(Dataset entries)
--- --- ---
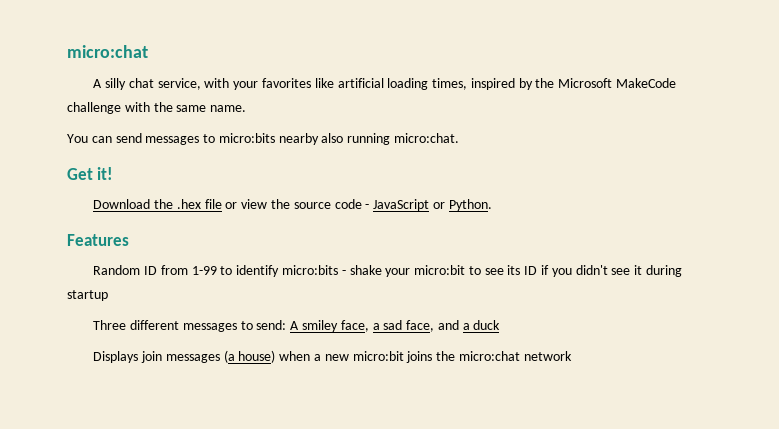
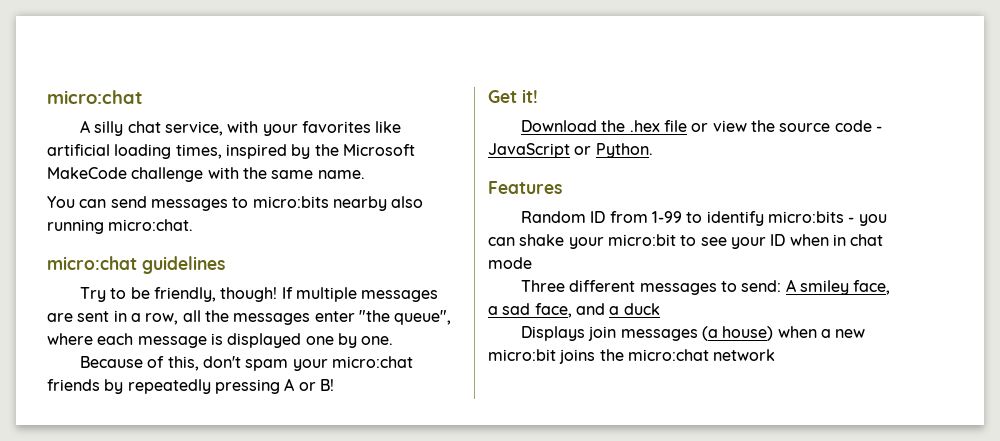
(460, 138) none -> [47,256,225,274] [80,287,439,302] [47,310,452,325] [47,333,394,348] [80,356,413,371] [47,378,334,394] // micro:chat guidelines // Try to be friendly, though! If multiple messages are sent in a row, all the messages enter "the queue", where each message is displayed one by one. // Because of this, don't spam your micro:chat friends by repeatedly pressing A or B!
(346, 272) none -> [858,214,887,226] [488,237,515,246] you can
[507,265,682,277] [67,290,108,301] its ID if you didn't see it during startup -> [730,234,884,249] [488,257,532,269] your ID when in chat mode

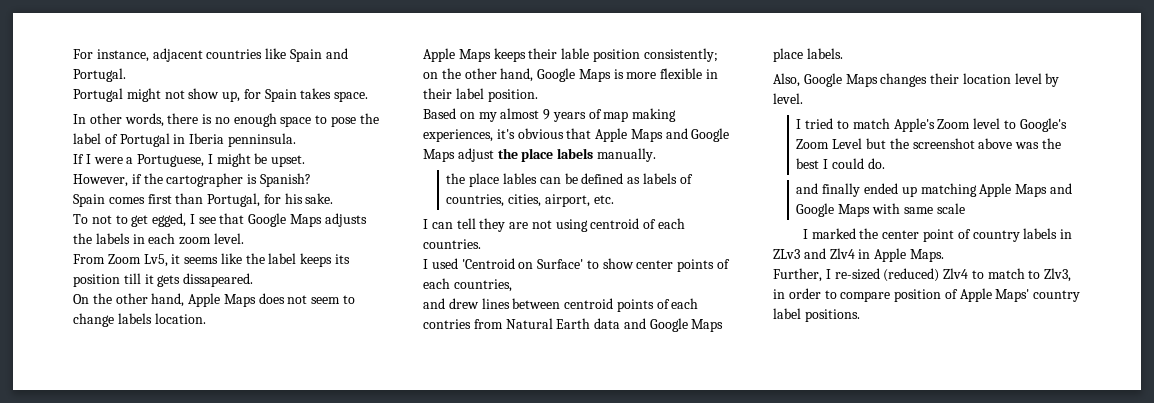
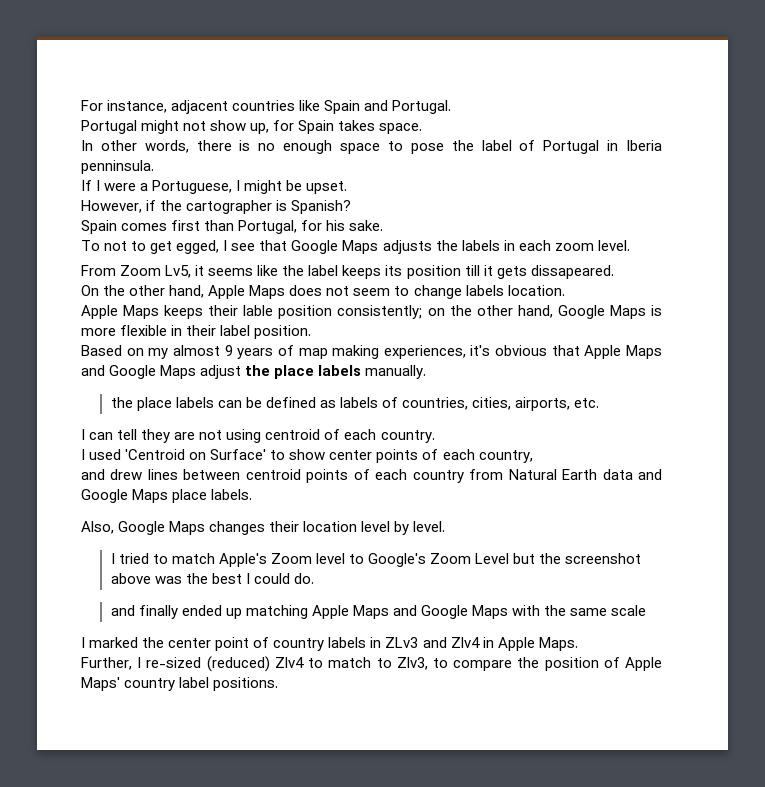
[503,173,538,184] lables -> [175,397,214,408] labels
[545,194,591,207] airport, -> [515,397,571,411] airports,
[423,239,481,249] countries. -> [380,430,435,443] country.
[453,279,512,292] countries, -> [478,450,533,463] country,
[423,319,471,329] contries -> [412,470,464,483] country
(901, 208) none -> [544,605,567,616] the
[773,288,821,299] in order -> (428, 663) none
(891, 296) none -> [517,657,540,668] the

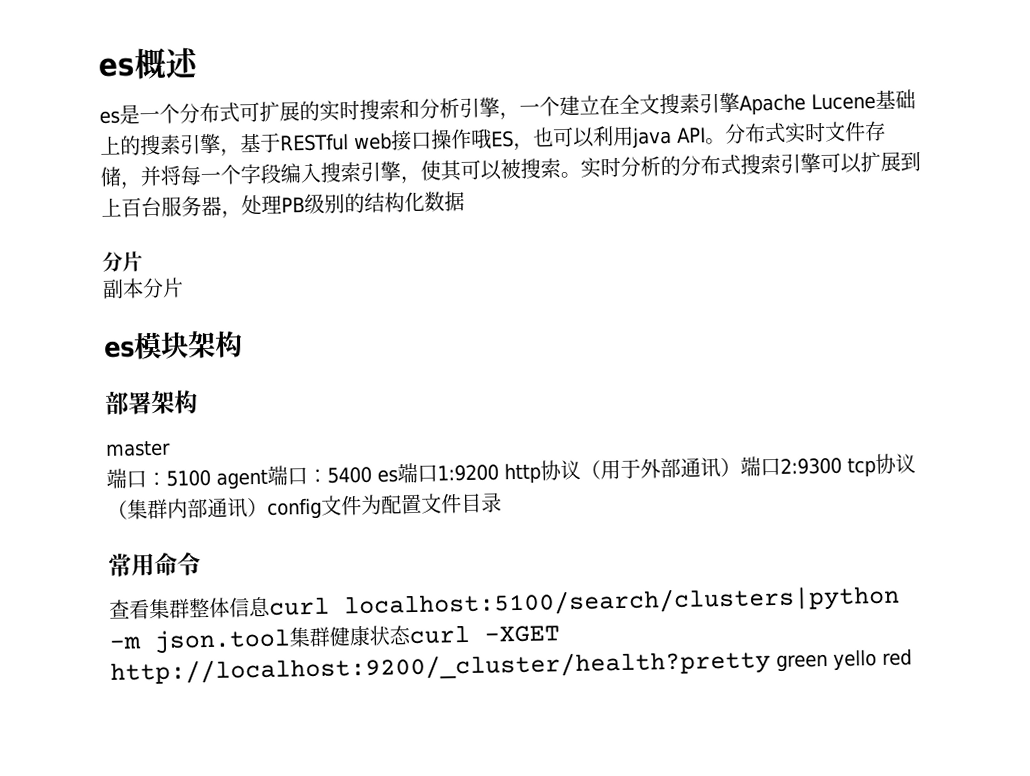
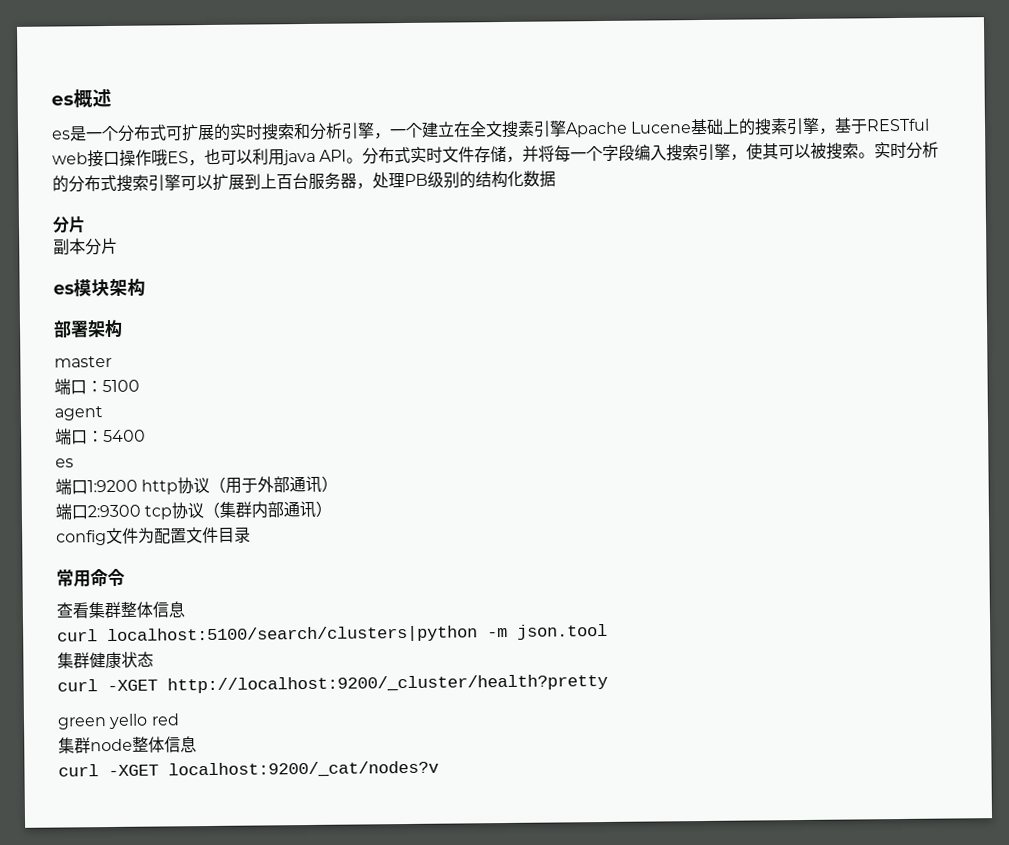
(211, 478) none -> (140, 386) //
(268, 479) none -> (103, 413) //
[377,469,398,483] es -> [55,458,74,468] // es //
(741, 467) none -> (339, 483) //
(268, 507) none -> (333, 508) //
(271, 607) none -> (185, 609) //
(291, 641) none -> (608, 631) //
(411, 635) none -> (154, 659) //
(771, 667) none -> (608, 683) //
(912, 657) none -> [58,736,197,754] [58,760,439,779] // 集群node整体信息 // curl -XGET localhost:9200/_cat/nodes?v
--- --- ---
Problem »
Instructions for the copy: start at the first entry, stop after the line containing "[423,239,481,249] countries. ->", keep every line exact, and drop the pictures.

Result for this exercise »
(460, 138) none -> [47,256,225,274] [80,287,439,302] [47,310,452,325] [47,333,394,348] [80,356,413,371] [47,378,334,394] // micro:chat guidelines // Try to be friendly, though! If multiple messages are sent in a row, all the messages enter "the queue", where each message is displayed one by one. // Because of this, don't spam your micro:chat friends by repeatedly pressing A or B!
(346, 272) none -> [858,214,887,226] [488,237,515,246] you can
[507,265,682,277] [67,290,108,301] its ID if you didn't see it during startup -> [730,234,884,249] [488,257,532,269] your ID when in chat mode

[503,173,538,184] lables -> [175,397,214,408] labels
[545,194,591,207] airport, -> [515,397,571,411] airports,
[423,239,481,249] countries. -> [380,430,435,443] country.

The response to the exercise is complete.